GitHub - eastgenomics/Genie

Generate counts from GENIE Cohort data

This repository contains scripts to convert Genie MAF data to aggregated counts to assist with interpretation according to UK Somatic Variant Interpretation Guidelines (S-VIG) and its supplementary information.

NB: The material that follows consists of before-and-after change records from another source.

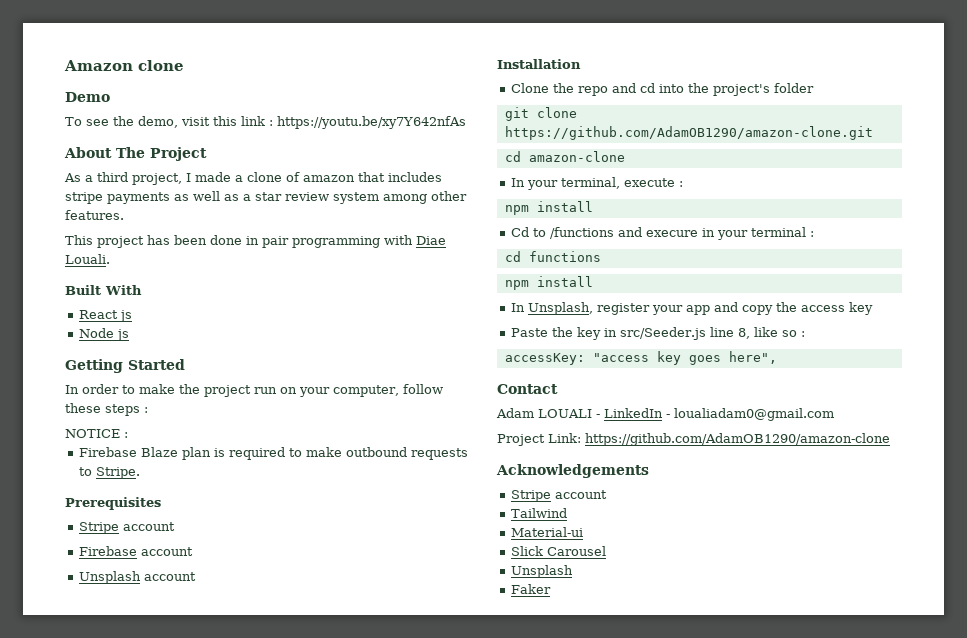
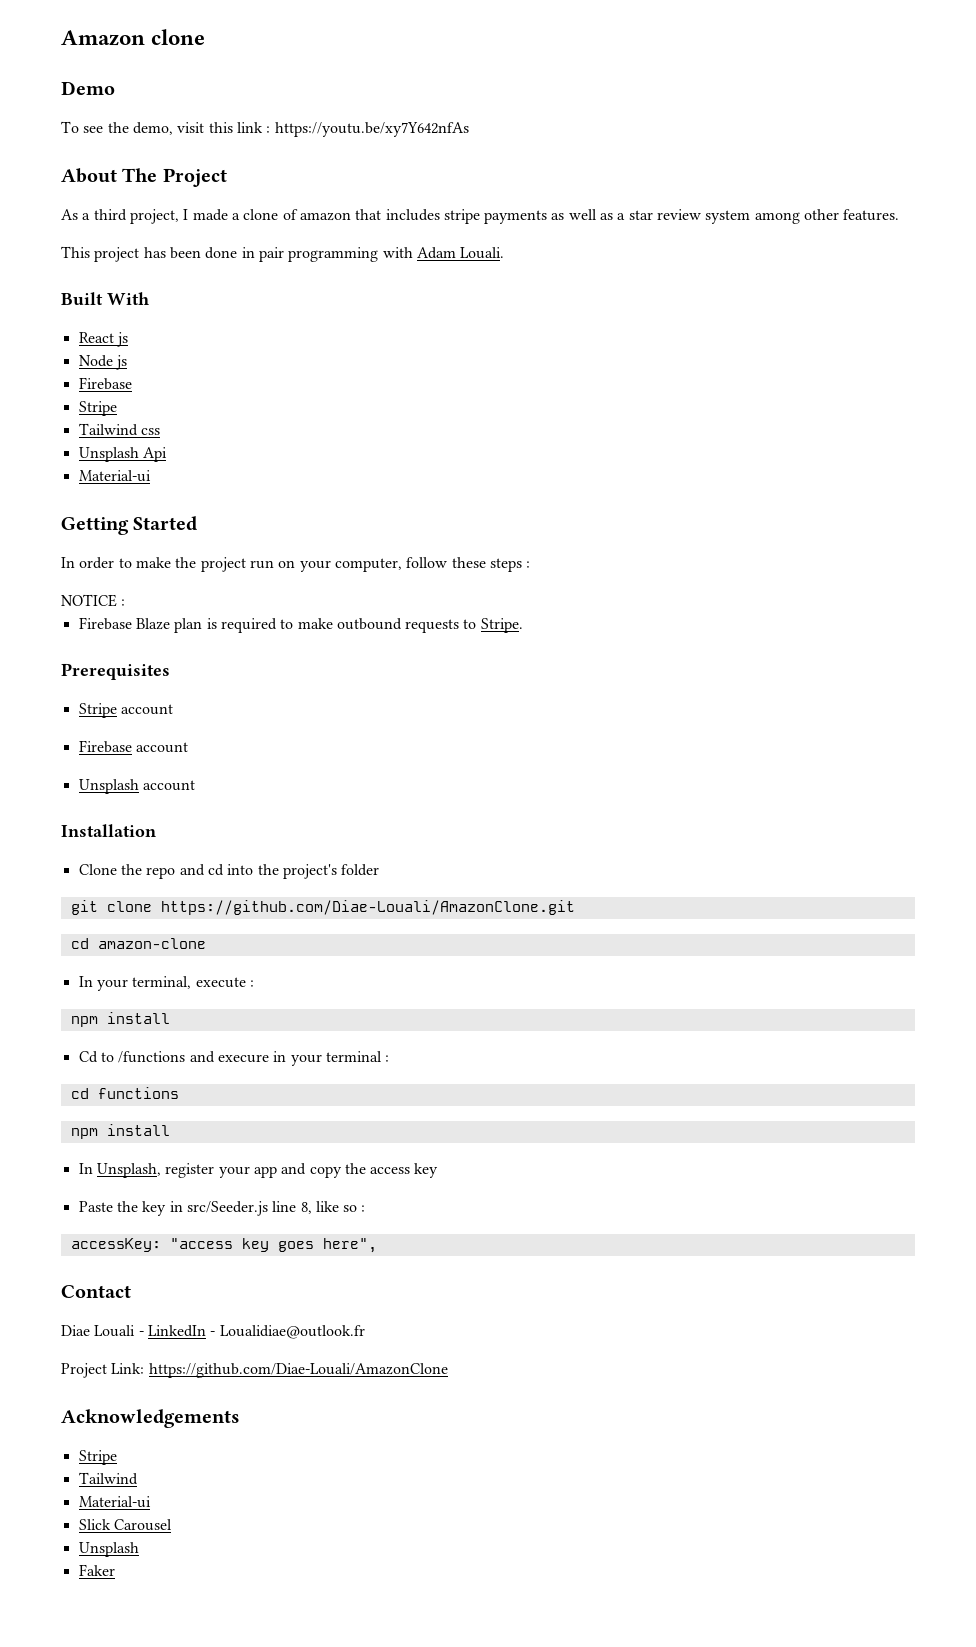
[416,236,446,245] Diae -> [416,247,456,259] Adam
(129, 335) none -> [78,377,132,390] [78,401,117,416] [78,423,160,436] [78,447,167,462] [78,470,151,482] // Firebase // Stripe // Tailwind css // Unsplash Api // Material-ui
[504,126,873,140] https://github.com/AdamOB1290/amazon-clone.git -> [160,900,575,915] https://github.com/Diae-Louali/AmazonClone.git
[496,408,592,418] Adam LOUALI -> [61,1325,136,1337] Diae Louali
[674,408,834,421] loualiadam0@gmail.com -> [219,1325,365,1339] Loualidiae@outlook.fr
[585,433,890,446] https://github.com/AdamOB1290/amazon-clone -> [148,1363,448,1378] https://github.com/Diae-Louali/AmazonClone
[554,490,607,499] account -> (117, 1457) none

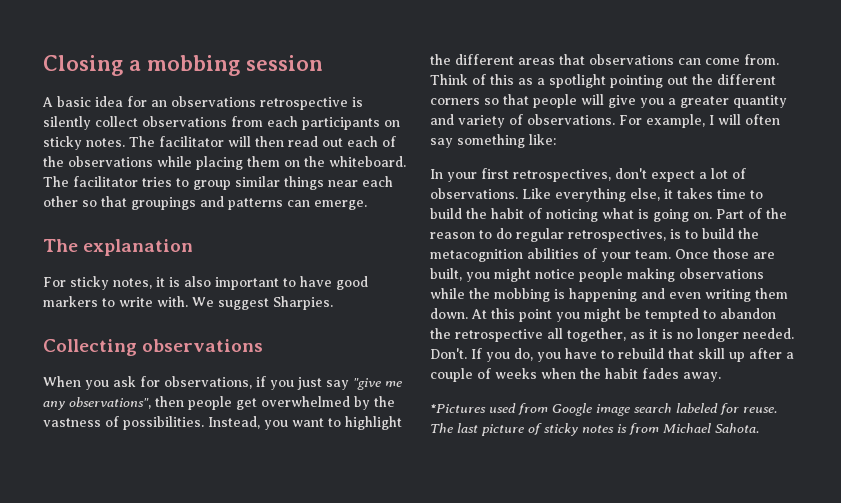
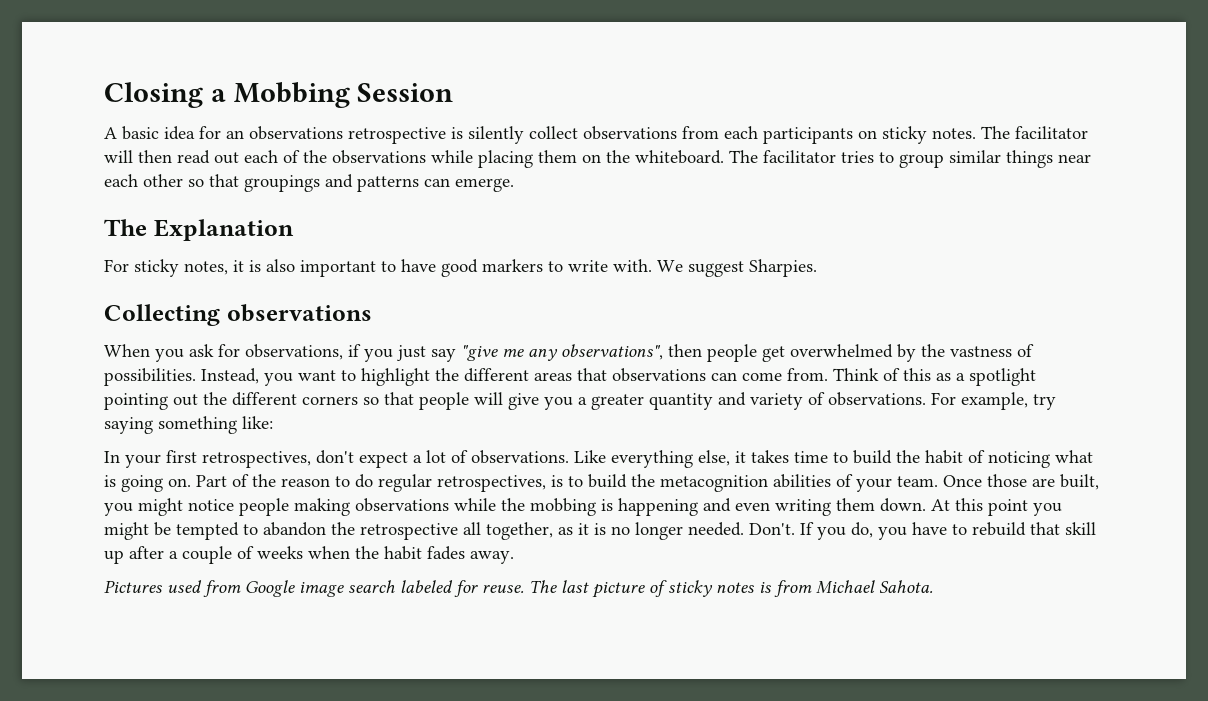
[147,55,323,76] mobbing session -> [233,82,454,108] Mobbing Session
[83,239,194,256] explanation -> [153,219,294,241] Explanation
[709,114,780,125] [430,138,453,148] I will often say -> [1033,394,1056,410] [104,417,153,434] try saying
[430,404,486,413] *Pictures -> [104,580,162,593] Pictures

Merge patient and sample information

The clinical data (patient IDs, cancer types etc.) must be merged into the MAF data using Tumor_Sample_Barcode from the MAF data and SAMPLE_ID from the clinical data in order to generate patient counts for each variant later. Example command:

python merge_sample_info.py \
  --input_maf data_mutations_extended.txt \
  --clinical_info data_clinical_sample.txt \
  --output data_mutations_extended_clinical_info.txt

Convert MAF to VCF

Each unique variant in the MAF data is required to be converted to VCF description in GRCh37 to enable liftover to GRCh38. A FASTA (sourced from Ensembl) is required for the GRCh37 reference genome. These can be retrieved from the Ensembl FTP site and then bgzipped and indexed:

wget https://ftp.ensembl.org/pub/grch37/release-114/fasta/homo_sapiens/dna/Homo_sapiens.GRCh37.dna.toplevel.fa.gz
gzip -d Homo_sapiens.GRCh37.dna.toplevel.fa.gz
bgzip Homo_sapiens.GRCh37.dna.toplevel.fa
samtools faidx Homo_sapiens.GRCh37.dna.toplevel.fa.gz

Example command:

python convert_raw_maf_to_vcf.py \
  --input data_mutations_extended_clinical_info.txt \
  --fasta Homo_sapiens.GRCh37.dna.toplevel.fa.gz \
  --output data_mutations_extended.vcf

The script will print out any variants where the reference allele does not match the given FASTA file and remove them.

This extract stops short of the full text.